3. No son registrables como marcas los signos que, en relación con derechos de terceros, sean idénticos o se asemejen a una marca anteriormente solicitada para registro o registrada para los mismos servicios o productos, o para productos o servicios respecto de los cuales el uso de la marca pueda inducir al público a error, de donde resulta que, no es necesario que el signo solicitado para registro efectivamente induzca a error o confusión a los consumidores, sino que es suficiente la existencia del riesgo de confusión para que se configure la prohibición de irregistrabilidad.

4. El juez nacional habrá de determinar si existe o no riesgo de confusión, teniendo en cuenta, en lo posible, las orientaciones doctrinales referidas en esta sentencia, para el cotejo de las marcas, de acuerdo a la naturaleza de las que en el caso se confrontan.

5. Para la determinación de la confundibilidad entre dos signos, se deben apreciar de manera especial sus semejanzas antes que sus diferencias, con el objeto de evitar la posibilidad de error en que pueda incurrir el consumidor.

6. Los llamados Acuerdos de Coexistencia que acostumbran celebrar los empresarios, como instrumentos de carácter netamente privado, y cuyo objeto es el de permitir la comercialización de productos o mercancías de empresas que tienen el registro de una marca igual o similar, se subordinan, en todo caso, a que las partes contratantes adopten las previsiones necesarias para evitar la confusión y a que a juicio de la Oficina Nacional Competente resulten eficaces a tal propósito.

7. Presentada la solicitud inicial, el peticionario, en cualquier tiempo durante su tramitación, puede introducirle modificaciones de tipo no esencial y, particularmente aquellas referentes a la eliminación o limitación de los productos o servicios que identificará el signo solicitado. Esta modificación deberá ser de carácter secundario y, en consecuencia, susceptible de tomarse en cuenta por la administración al momento de decidir.

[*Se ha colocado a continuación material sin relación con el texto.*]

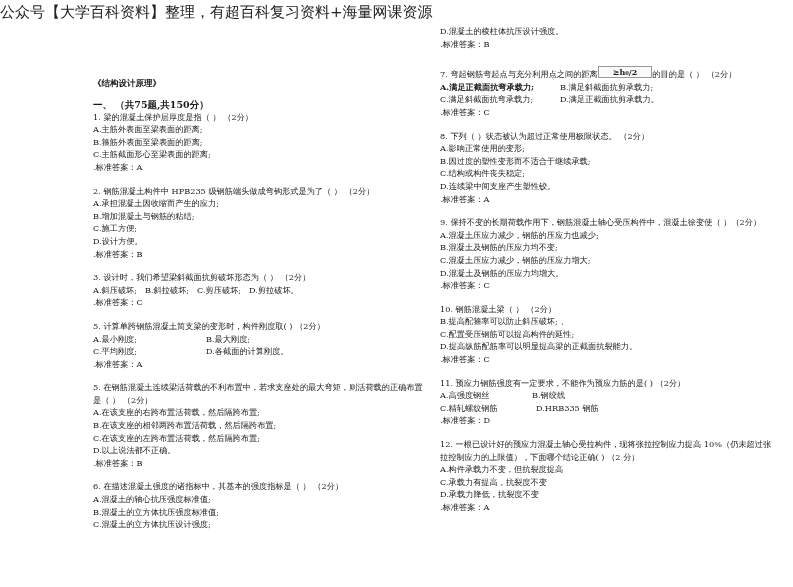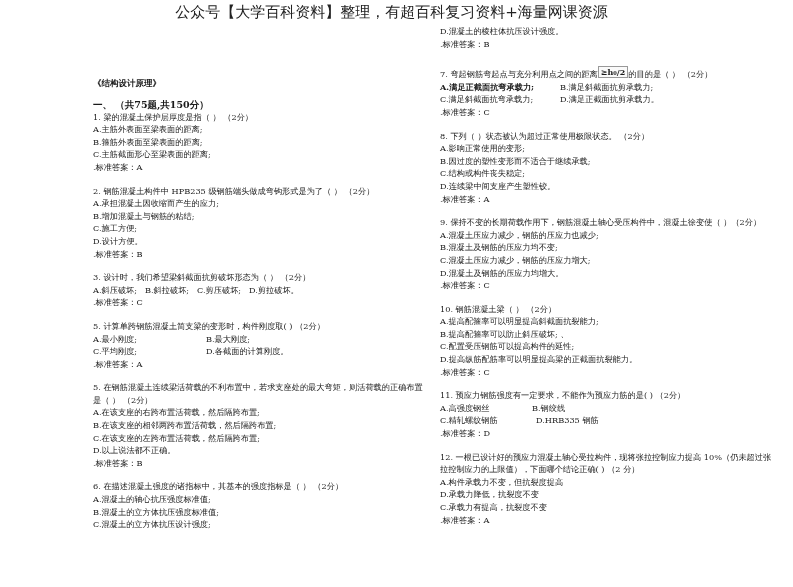--- a/index.html
+++ b/index.html
@@ -2,21 +2,21 @@
 <html><head>
   <meta charset="utf-8">
   <style>
     html, body { margin: 0; padding: 0; background: #ffffff; }
     body {
       width: 793px; height: 587px; position: relative; overflow: hidden;
       font-family: "DejaVu Serif", "Liberation Serif", serif;
       color: #1a1a1a;
     }
     .banner {
-      position: absolute; left: 0; top: 2px; width: 783px; text-align: center;
+      position: absolute; left: 0; top: 2px; width: 783px; text-align: left;
       font-size: 15px; line-height: 20px; color: #222;
       font-family: "DejaVu Serif", serif;
     }
     .col {
       position: absolute; font-size: 8.2px; line-height: 12.6px;
     }
     .col-left { left: 93px; top: 70px; width: 330px; }
     .col-right { left: 440px; top: 25px; width: 335px; }
     .doc-title {
       text-align: left; font-weight: bold; font-size: 8.5px;
@@ -29,21 +29,21 @@
     .q p { margin: 0; }
     .q .stem { }
     .opt-row { display: flex; }
     .opt-row span { display: inline-block; }
     .w4 span { width: 52px; }
     .w2 span:first-child { width: 113px; }
     .w2b span:first-child { width: 75px; font-weight: bold; }
     .answer { }
     .formula {
       display: inline-block; border: 1px solid #999; font-weight: bold;
-      font-size: 8px; line-height: 10px; padding: 0 2px; vertical-align: 2px;
+      font-size: 8px; line-height: 10px; padding: 0 14px; vertical-align: 2px;
       background: #fafafa;
     }
     .cont { margin: 0 0 11px 0; }
     .cont p { margin: 0; }
   </style>
 </head>
 <body>
 
 <div class="banner">公众号【大学百科资料】整理，有超百科复习资料+海量网课资源</div>
 
@@ -143,21 +143,20 @@
     <p class="stem">9. 保持不变的长期荷载作用下，钢筋混凝土轴心受压构件中，混凝土徐变使（ ）（2分）</p>
     <p>A.混凝土压应力减少，钢筋的压应力也减少;</p>
     <p>B.混凝土及钢筋的压应力均不变;</p>
     <p>C.混凝土压应力减少，钢筋的压应力增大;</p>
     <p>D.混凝土及钢筋的压应力均增大。</p>
     <p class="answer">.标准答案：C</p>
   </div>
 
   <div class="q">
     <p class="stem">10. 钢筋混凝土梁（ ） （2分）</p>
-    <p>A.提高配箍率可以明显提高斜截面抗裂能力;</p>
     <p>B.提高配箍率可以防止斜压破坏; 、</p>
     <p>C.配置受压钢筋可以提高构件的延性;</p>
     <p>D.提高纵筋配筋率可以明显提高梁的正截面抗裂能力。</p>
     <p class="answer">.标准答案：C</p>
   </div>
 
   <div class="q">
     <p class="stem">11. 预应力钢筋强度有一定要求，不能作为预应力筋的是( ) （2分）</p>
     <p class="opt-row">
       <span style="width:92px">A.高强度钢丝</span>
@@ -166,17 +165,17 @@
     <p class="opt-row">
       <span style="width:96px">C.精轧螺纹钢筋</span>
       <span>D.HRB335 钢筋</span>
     </p>
     <p class="answer">.标准答案：D</p>
   </div>
 
   <div class="q">
     <p class="stem">12. 一根已设计好的预应力混凝土轴心受拉构件，现将张拉控制应力提高 10%（仍未超过张拉控制应力的上限值），下面哪个结论正确( ) （2 分）</p>
     <p>A.构件承载力不变，但抗裂度提高</p>
+    <p>C.承载力有提高，抗裂度不变</p>
     <p>D.承载力降低，抗裂度不变</p>
-    <p>C.承载力有提高，抗裂度不变</p>
     <p class="answer">.标准答案：A</p>
   </div>
 </div>
 
 </body></html>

El Consejo de Estado de la República de Colombia, Sala de lo Contencioso Administrativo, Sección Primera, deberá adoptar la presente interpretación prejudicial, cuando dicte sentencia dentro del proceso interno No. 7319 de conformidad con lo dispuesto por el artículo 35 del Tratado de Creación del Tribunal de Justicia de la Comunidad Andina y deberá además dar cumplimiento a lo dispuesto en el artículo 128 del Estatuto del Tribunal.

Notifíquese al mencionado Juez consultante y remítase copia de la sentencia a la Secretaria General de la Comunidad Andina para su publicación en la Gaceta Oficial del Acuerdo de Cartagena.

Rubén Herdoíza Mera
PRESIDENTE

Ricardo Vigil Toledo
MAGISTRADO

Guillermo Chahín Lizcano
MAGISTRADO

Walter Kaune Arteaga
MAGISTRADO

Eduardo Almeida Jaramillo
SECRETARIO

TRIBUNAL DE JUSTICIA DE LA COMUNIDAD ANDINA.- La sentencia que antecede es fiel copia del original que reposa en el expediente de esta Secretaría. CERTIFICO.